Start of Block

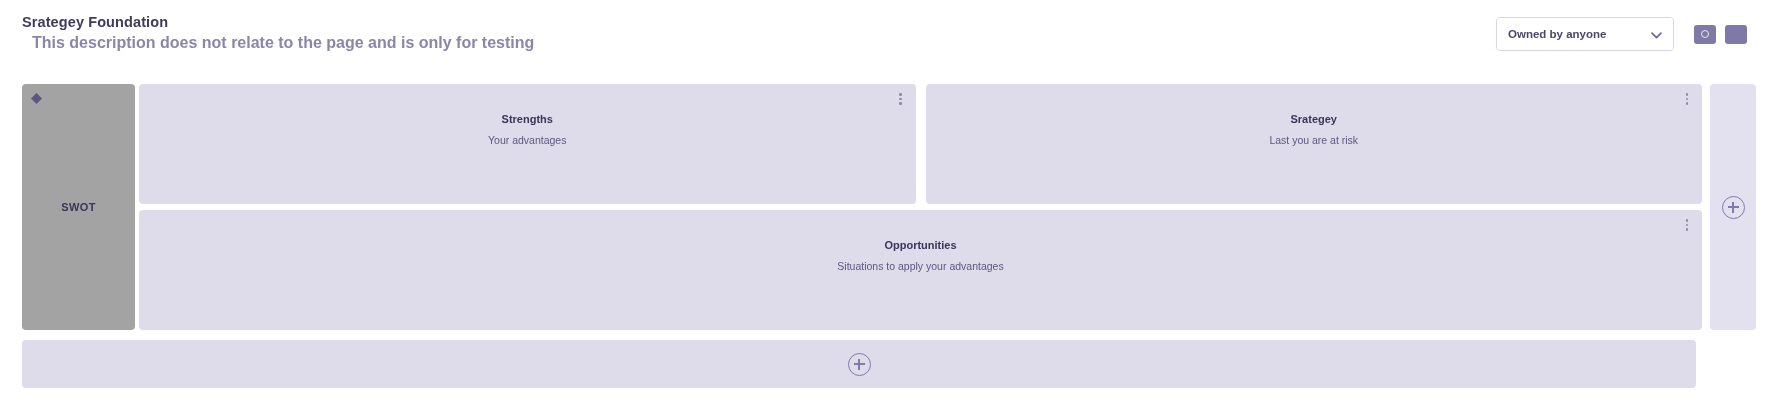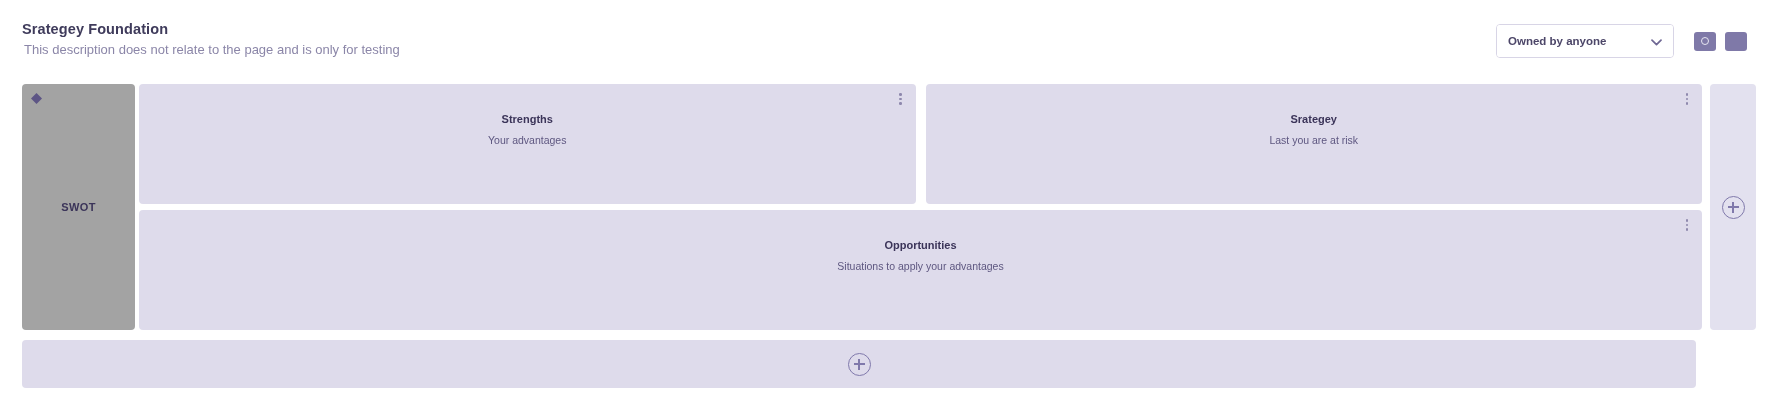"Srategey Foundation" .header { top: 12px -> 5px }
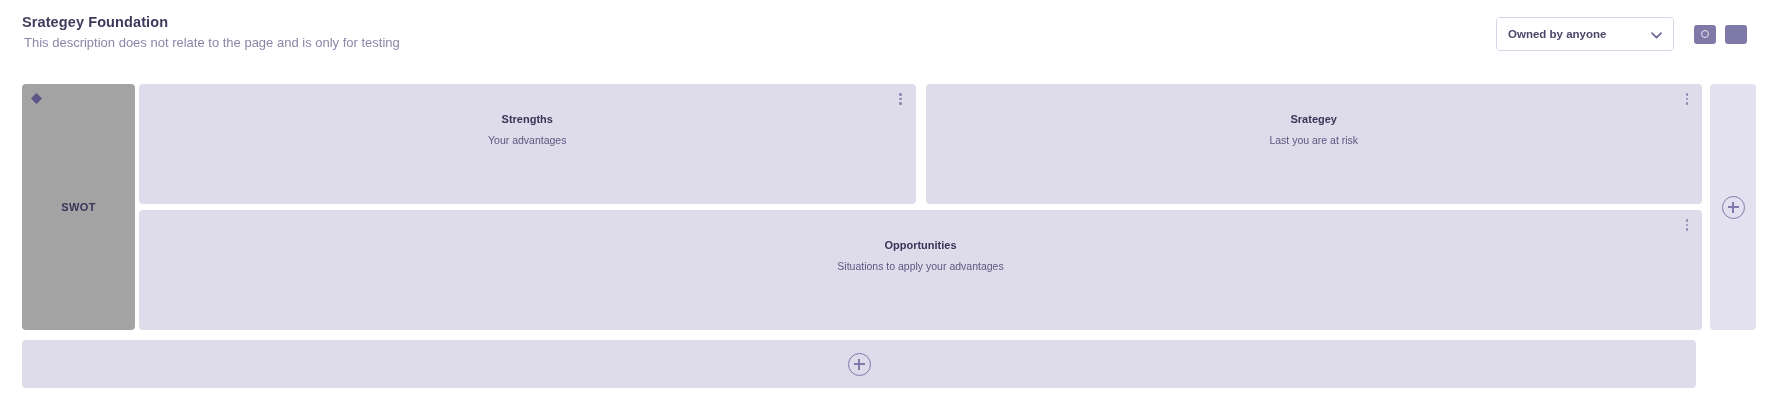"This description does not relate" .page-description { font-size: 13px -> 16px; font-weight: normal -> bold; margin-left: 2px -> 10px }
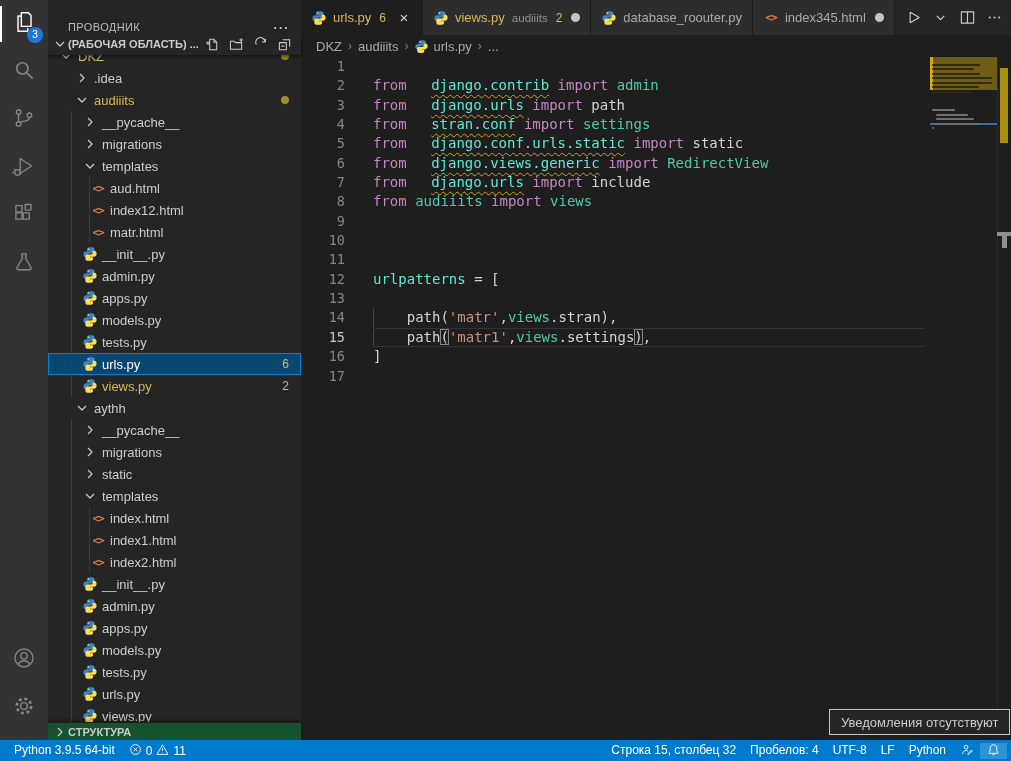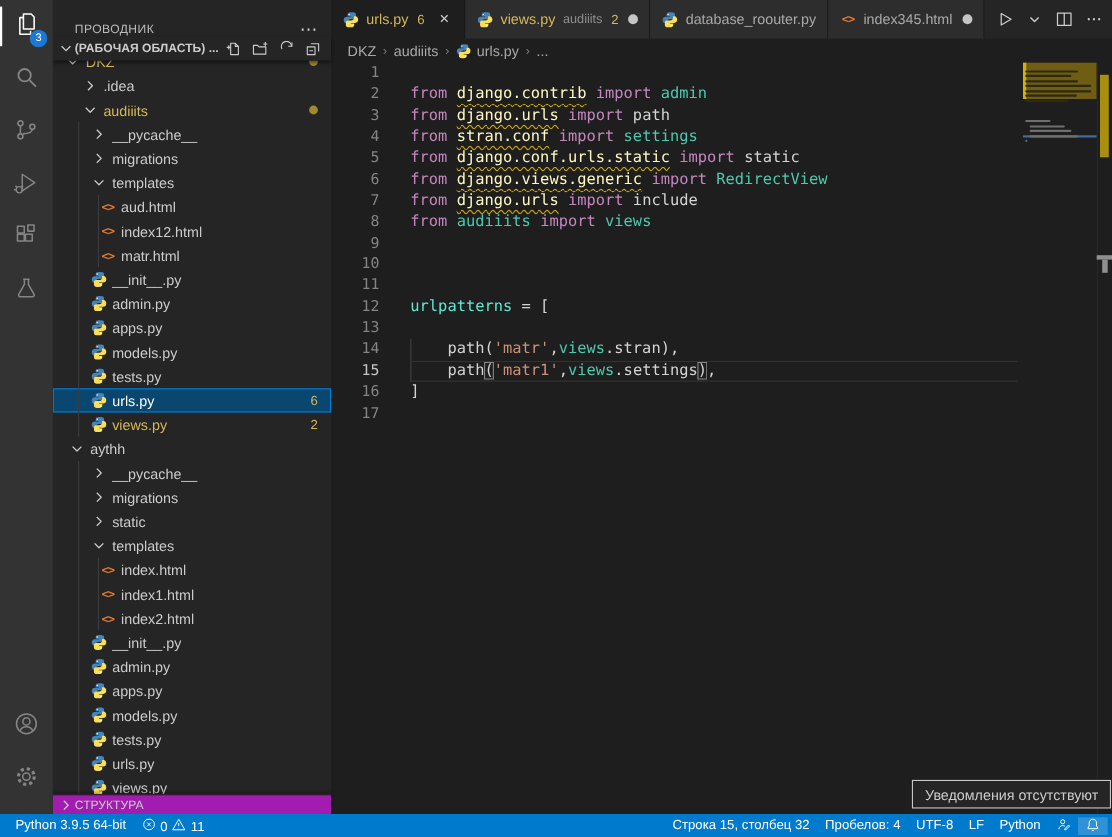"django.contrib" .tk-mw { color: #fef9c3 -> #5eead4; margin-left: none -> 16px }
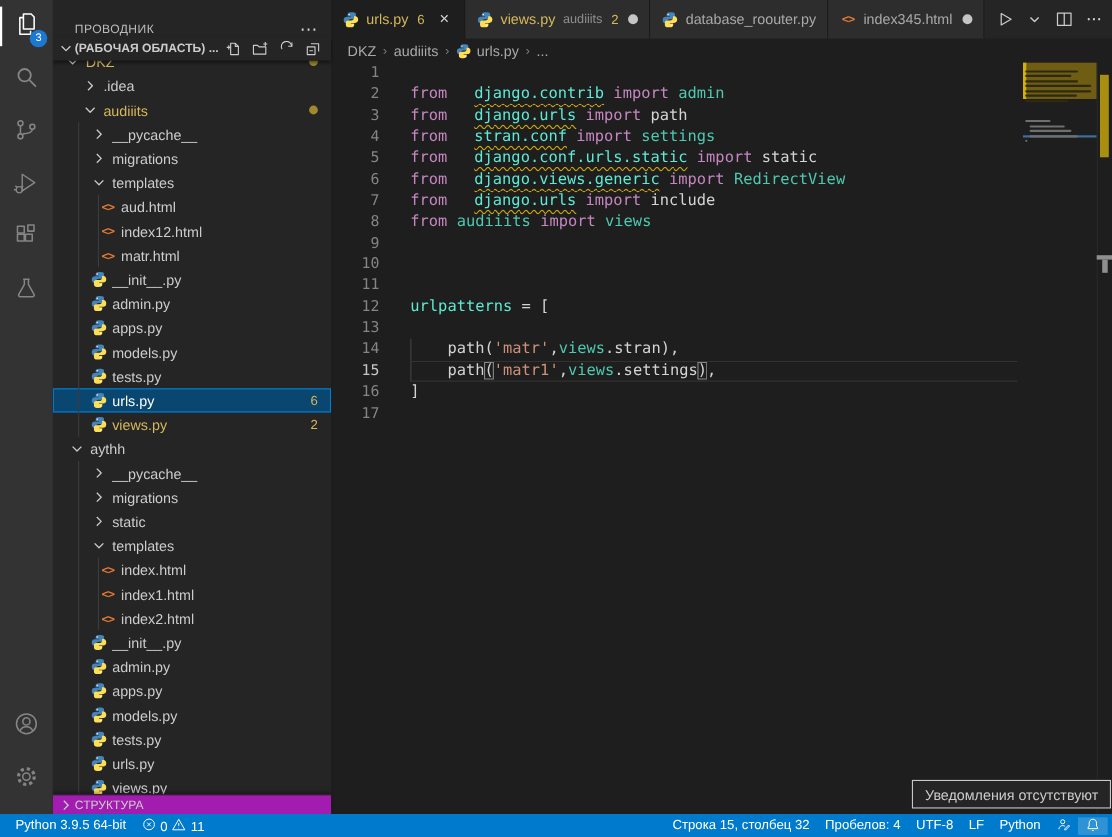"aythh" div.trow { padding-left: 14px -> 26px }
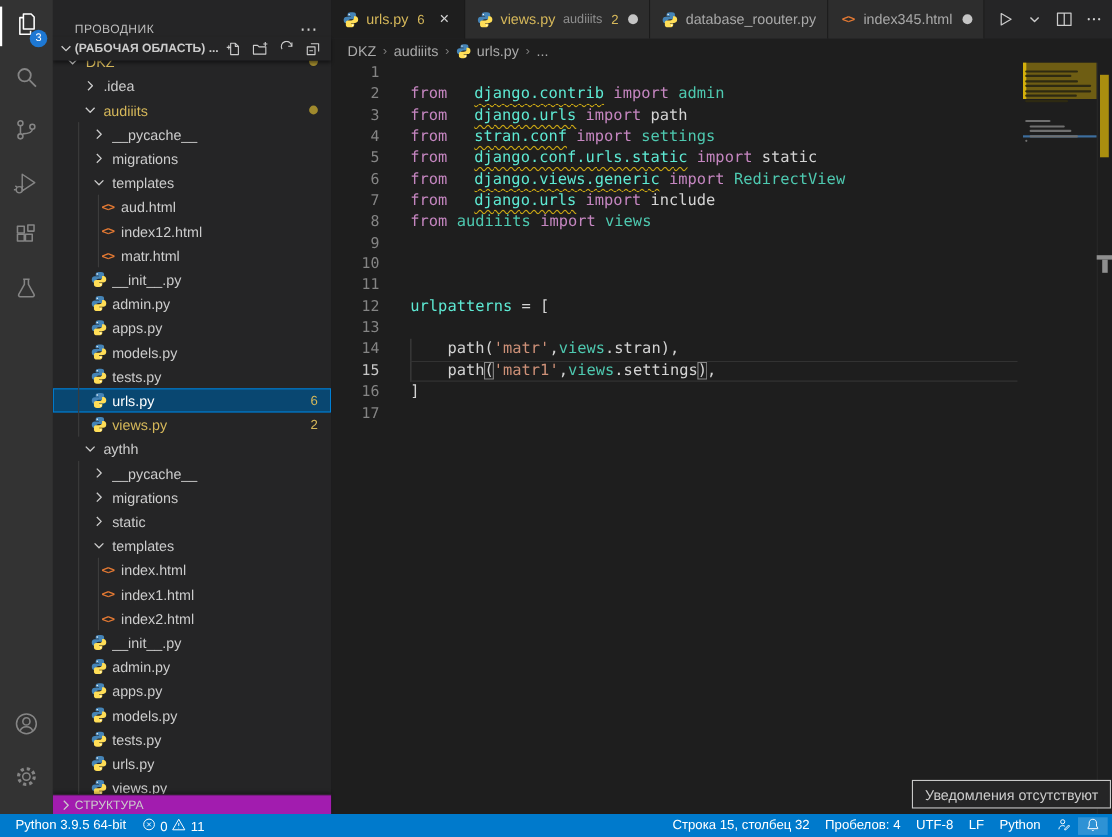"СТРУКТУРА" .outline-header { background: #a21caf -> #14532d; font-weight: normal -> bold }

End of Block

### [Task prompt]
When you write out the material, keep every line exact and leave out each picture.

### [Exercise response]
"Srategey Foundation" .header { top: 12px -> 5px }
"This description does not relate" .page-description { font-size: 13px -> 16px; font-weight: normal -> bold; margin-left: 2px -> 10px }
"django.contrib" .tk-mw { color: #fef9c3 -> #5eead4; margin-left: none -> 16px }
"aythh" div.trow { padding-left: 14px -> 26px }
"СТРУКТУРА" .outline-header { background: #a21caf -> #14532d; font-weight: normal -> bold }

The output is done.